À la suite de cette scène, Mlle de Varandeuil resta huit jours dans son lit, malade et furieuse, pleine d’une indignation qui lui secouait tout le cœur, lui débordait par la bouche, lui arrachait par instants quelque grosse injure qu’elle crachait dans un cri à la sale mémoire de sa bonne. Nuit et jour, elle se retournait dans la même pensée de malédiction, et ses rêves mêmes agitaient dans son lit la colère de ses membres grêles.

Était-ce possible ! Germinie ! sa Germinie ! Elle n’en revenait pas. Des dettes !… un enfant !… toutes sortes de hontes ! La scélérate ! Elle l’abhorrait, elle la détestait. Si elle avait vécu, elle aurait été la dénoncer au commissaire de police. Elle eût voulu croire à l’enfer pour la recommander aux supplices qui châtient les morts. Sa bonne, c’était ça ! Une fille qui la servait depuis vingt ans ! qu’elle avait comblée ! L’ivrognerie ! elle était descendue jusque-là ! L’horreur qu’on a après un mauvais rêve venait à mademoiselle, et tous les dégoûts montant de son âme disaient : Fi ! à cette morte dont la tombe avait vomi la vie et rejeté l’ordure.

Comme elle l’avait trompée ! Comme elle faisait semblant de l’aimer, la misérable ! Et pour se la montrer à elle-même plus ingrate et plus coquine, Mlle de Varandeuil se rappelait ses tendresses, ses soins, ses jalousies qui avaient l’air de l’adorer.

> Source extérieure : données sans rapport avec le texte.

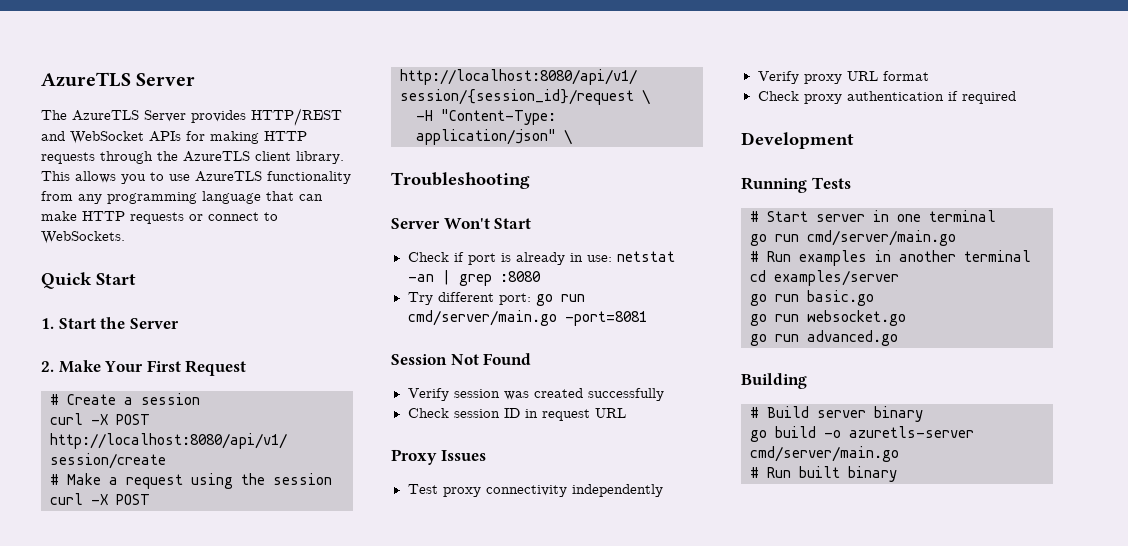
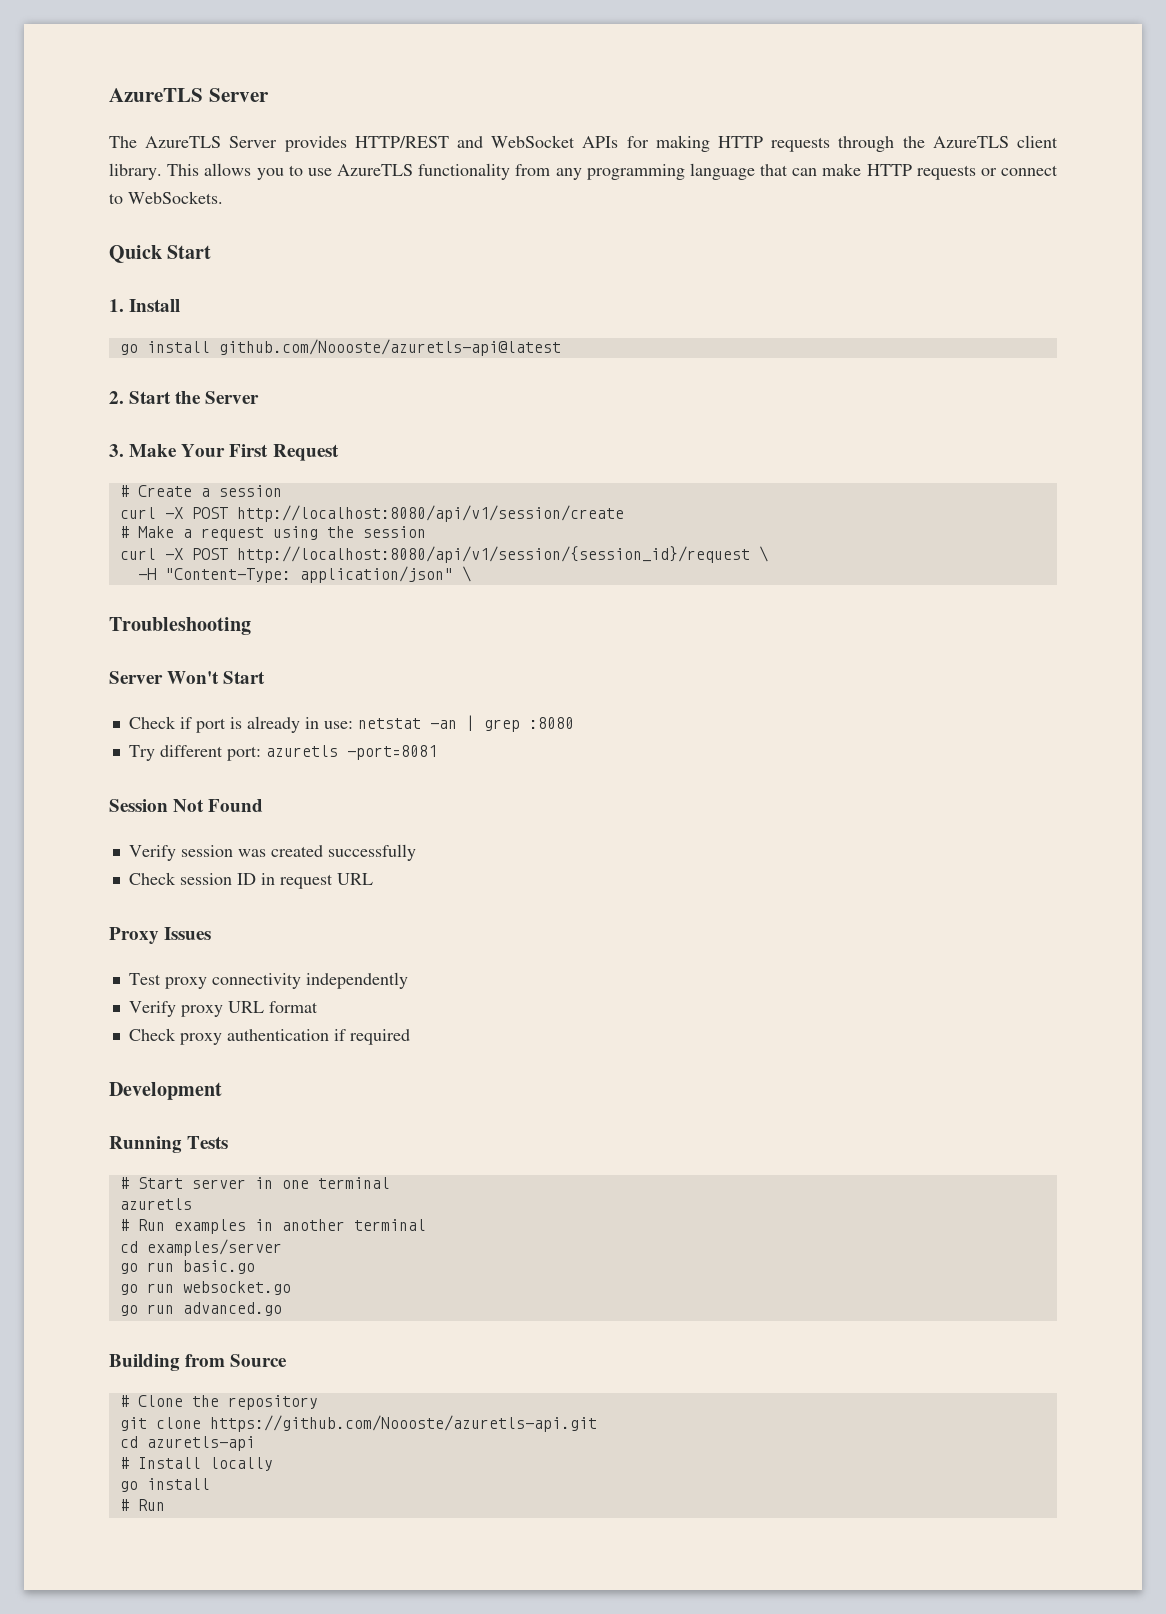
- 1. Start the Server
+ 1. Install
+ go install github.com/Noooste/azuretls-api@latest
+ 2. Start the Server
- 2. Make Your First Request
+ 3. Make Your First Request
- Try different port: go run cmd/server/main.go -port=8081
+ Try different port: azuretls -port=8081
  # Start server in one terminal
- go run cmd/server/main.go
+ azuretls
- Building
- # Build server binary
- go build -o azuretls-server cmd/server/main.go
- # Run built binary
+ Building from Source
+ # Clone the repository
+ git clone https://github.com/Noooste/azuretls-api.git
+ cd azuretls-api
+ # Install locally
+ go install
+ # Run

Elle la revoyait se penchant sur elle lorsqu’elle était malade. Elle repensait à ses caresses… Tout cela mentait ! Son dévouement mentait ! Le bonheur de ses baisers, l’amour de ses lèvres mentaient ! Mademoiselle se disait cela, se le répétait, se le persuadait ; et pourtant, peu à peu, lentement, de ces souvenirs remués, de ces évocations dont elle cherchait l’amertume, de la lointaine douceur des jours passés, il se levait en elle un premier attendrissement de miséricorde.

Elle chassait ces pensées qui laissaient tomber sa colère ; mais la rêverie les lui rapportait. Il lui revenait alors des choses auxquelles elle n’avait pas fait attention du vivant de Germinie, de ces riens auxquels le tombeau fait penser et que la mort éclaire. Elle avait un vague ressouvenir de certaines étrangetés de cette fille, d’effusions fiévreuses, d’étreintes troublées, d’agenouillements qu’on eût dit prêts à une confession, de mouvements de lèvres au bord desquelles semblait trembler un secret. Elle retrouvait, avec ces yeux qu’on a pour ceux qui ne sont plus, les regards si tristes de Germinie, des gestes, des poses qu’elle avait, ses visages de désespoir. Et elle devinait là-dessous maintenant des blessures, des plaies, des déchirements, le tourment de ses angoisses et de ses repentirs, les larmes de sang de ses remords, toutes sortes de souffrances étouffées dans toute sa vie et dans toute sa personne, une Passion de honte qui n’osait demander pardon qu’avec son silence !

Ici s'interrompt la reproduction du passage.